The first session of the first day, entitled “Global politics on the dawn of the 21st century: trends, challenges, problems and prospects” started dynamically by mapping the future trends and challenges that are expected to arise in the short-term future. Among others speakers raised the dilemmas between multipolarity and multilateralism that we are likely to face as new emerging powers are shifting the axis of power from the West were it has been traditionally located and global challenges like energy and climate change are becoming al the more pressing.
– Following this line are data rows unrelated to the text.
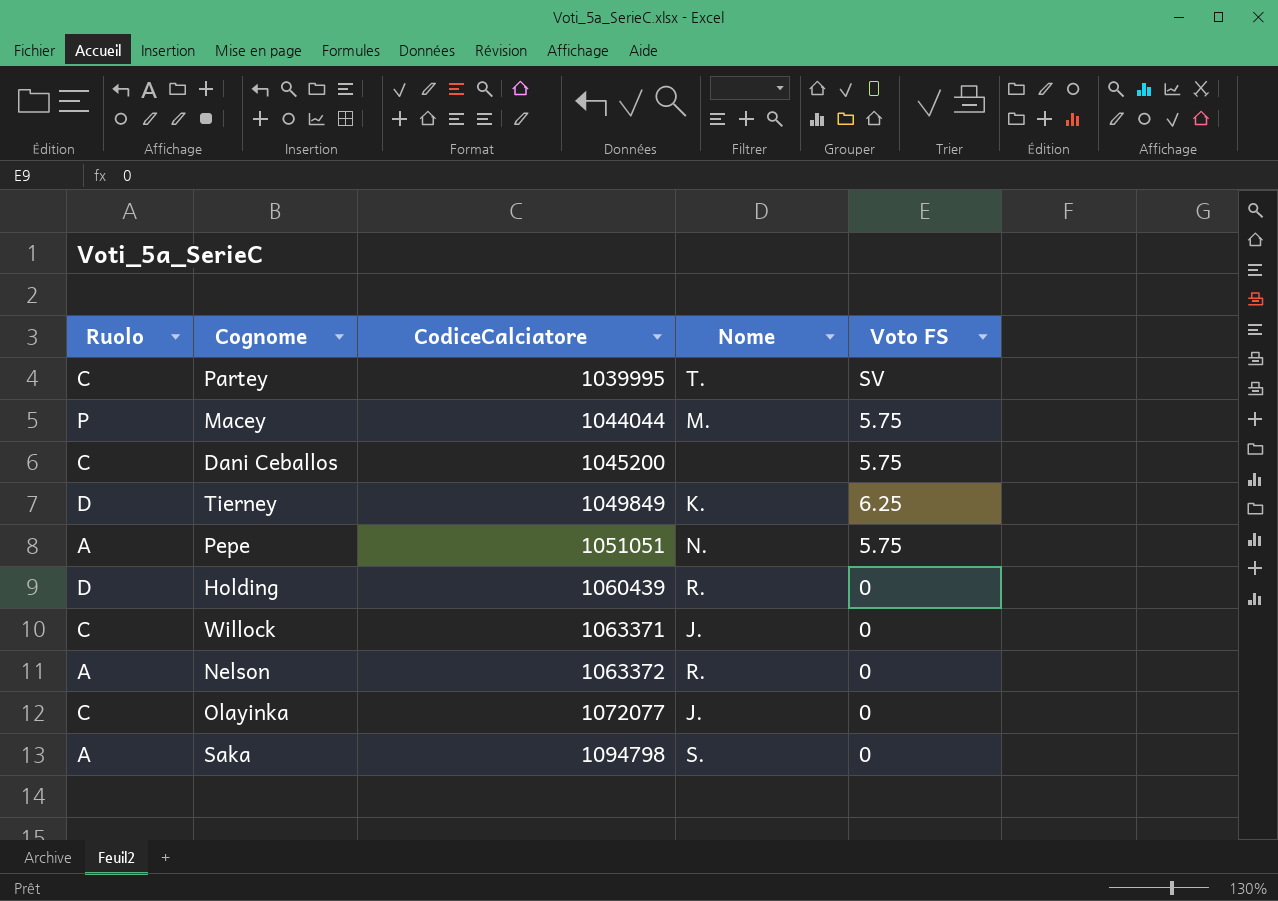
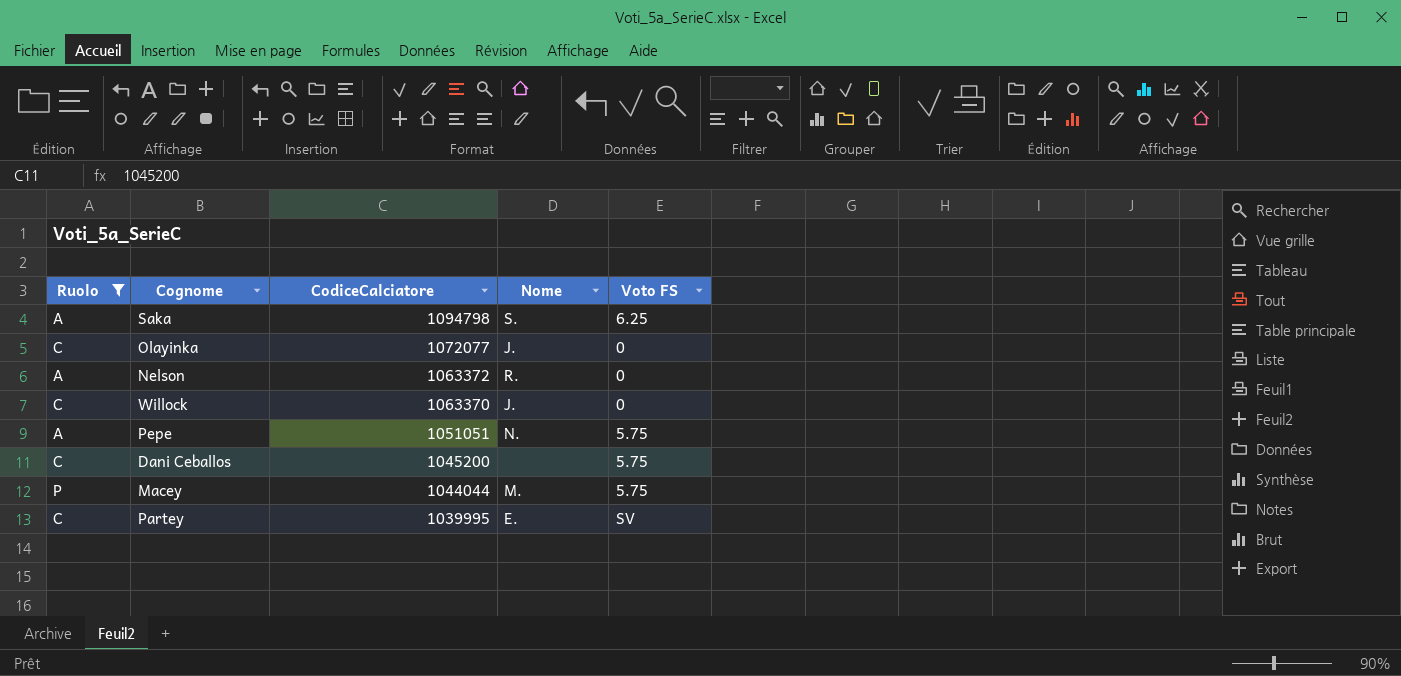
filter: none -> Ruolo != D
row order: CodiceCalciatore ascending -> CodiceCalciatore descending
Saka | Voto FS: 0 -> 6.25
Willock | CodiceCalciatore: 1063371 -> 1063370
Partey | Nome: T. -> E.

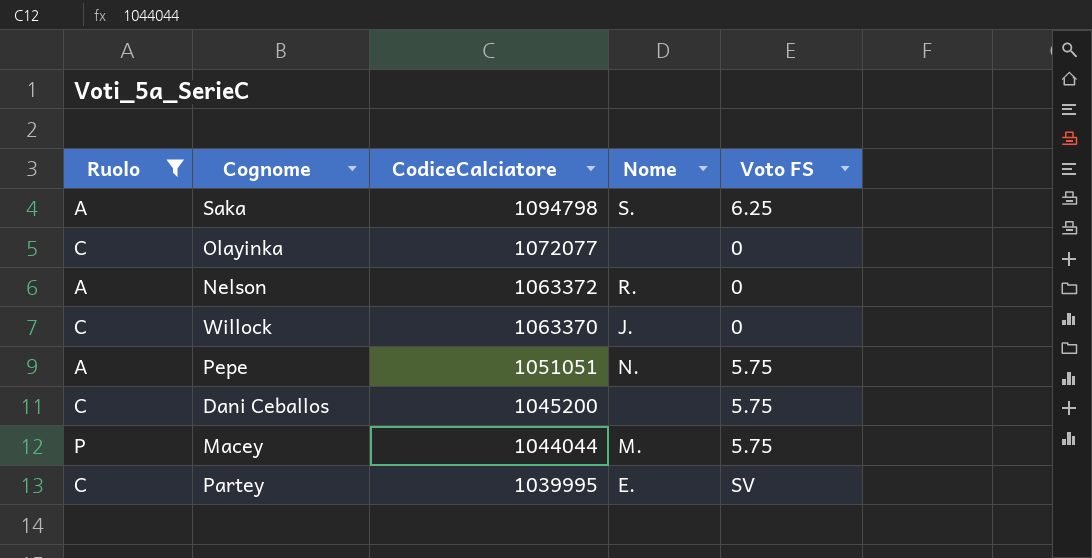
Olayinka | Nome: J. -> none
The second session focused on the issue of “Overcoming last obstacles in the normalization of the Balkans: Bosnia-Herzegovina and Kosovo” where the idea that the international community should gradually withdraw from the region was widely disputed. During the last session of the day the focus was on the current state of affairs in US-EU-Turkey relations focusing on the impact President Obama’s policy is likely to have on defining the relationship between the three actors as well as Turkey’s unilateral role in the region.
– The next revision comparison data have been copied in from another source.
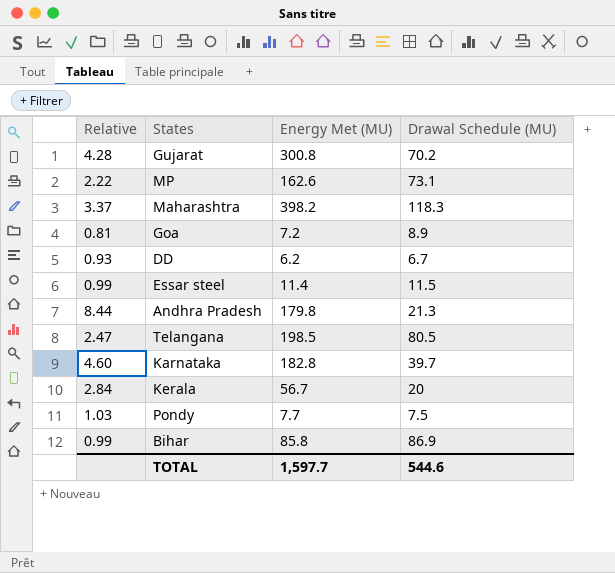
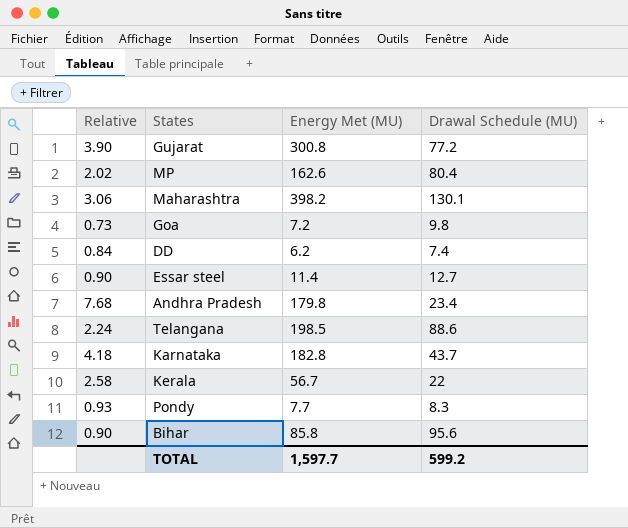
Gujarat | Relative: 4.28 -> 3.90
Gujarat | Drawal Schedule (MU): 70.2 -> 77.2
MP | Relative: 2.22 -> 2.02
MP | Drawal Schedule (MU): 73.1 -> 80.4
Maharashtra | Relative: 3.37 -> 3.06
Maharashtra | Drawal Schedule (MU): 118.3 -> 130.1
Goa | Relative: 0.81 -> 0.73
Goa | Drawal Schedule (MU): 8.9 -> 9.8
DD | Relative: 0.93 -> 0.84
DD | Drawal Schedule (MU): 6.7 -> 7.4
Essar steel | Relative: 0.99 -> 0.90
Essar steel | Drawal Schedule (MU): 11.5 -> 12.7
Andhra Pradesh | Relative: 8.44 -> 7.68
Andhra Pradesh | Drawal Schedule (MU): 21.3 -> 23.4
Telangana | Relative: 2.47 -> 2.24
Telangana | Drawal Schedule (MU): 80.5 -> 88.6
Karnataka | Relative: 4.60 -> 4.18
Karnataka | Drawal Schedule (MU): 39.7 -> 43.7
Kerala | Relative: 2.84 -> 2.58
Kerala | Drawal Schedule (MU): 20 -> 22
Pondy | Relative: 1.03 -> 0.93
Pondy | Drawal Schedule (MU): 7.5 -> 8.3
Bihar | Relative: 0.99 -> 0.90
Bihar | Drawal Schedule (MU): 86.9 -> 95.6
TOTAL | Drawal Schedule (MU): 544.6 -> 599.2

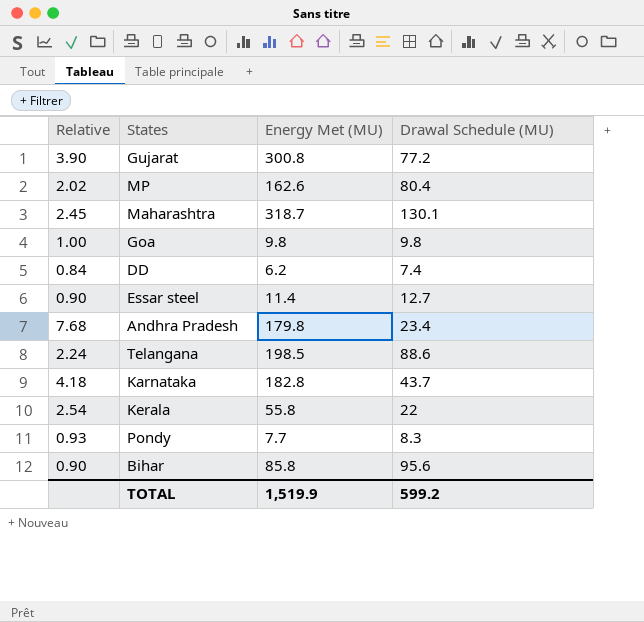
Maharashtra | Relative: 3.06 -> 2.45
Maharashtra | Energy Met (MU): 398.2 -> 318.7
Goa | Relative: 0.73 -> 1.00
Goa | Energy Met (MU): 7.2 -> 9.8
Kerala | Relative: 2.58 -> 2.54
Kerala | Energy Met (MU): 56.7 -> 55.8
TOTAL | Energy Met (MU): 1,597.7 -> 1,519.9

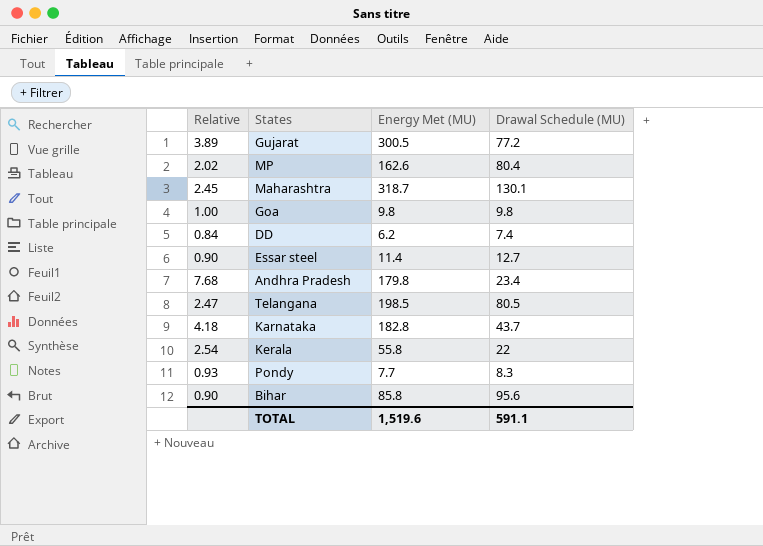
Gujarat | Relative: 3.90 -> 3.89
Gujarat | Energy Met (MU): 300.8 -> 300.5
Telangana | Relative: 2.24 -> 2.47
Telangana | Drawal Schedule (MU): 88.6 -> 80.5
TOTAL | Energy Met (MU): 1,519.9 -> 1,519.6
TOTAL | Drawal Schedule (MU): 599.2 -> 591.1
On the second day the morning session concentrated on the current situation and prospects for the resolution of the “frozen conflicts” in the Black Sea region, raising the question of NATO expansion as well as the Russian-Georgian relationship following the “August War” of 2008. The next two meetings evaluated the present and future of the European Neighbourhood policy, the Barcelona Process and the Union for the Mediterranean Initiative while the final session of the day examined the current situation and prospects for the resolution of regional conflicts in the Eastern Mediterranean, with a focus on the Israel-Palestinian conflict. The two-state solution was put forward as the only feasible option, despite difficulties and long delays while the opposite opinion – that the two-state solution will never be applicable in the present context was also a matter of contest.

The Seminar is organized by the Hellenic Foundation for European and Foreign Policy (ELIAMEP) in cooperation with the Balkan Trust for Democracy in Belgrade and supported by the German Marshall Fund of the United States (GMFUS) in Washington D.C., the Hellenic Aid of the Greek Ministry of Foreign Affairs, OTE S.A., the General Secretariat for Youth in Athens, the Embassy of the United States in Athens, the French Institute of Athens, the European Fund for the Balkans in Belgrade, the Dodecanese Prefecture in Rhodes and the Region of South Aegean in Syros.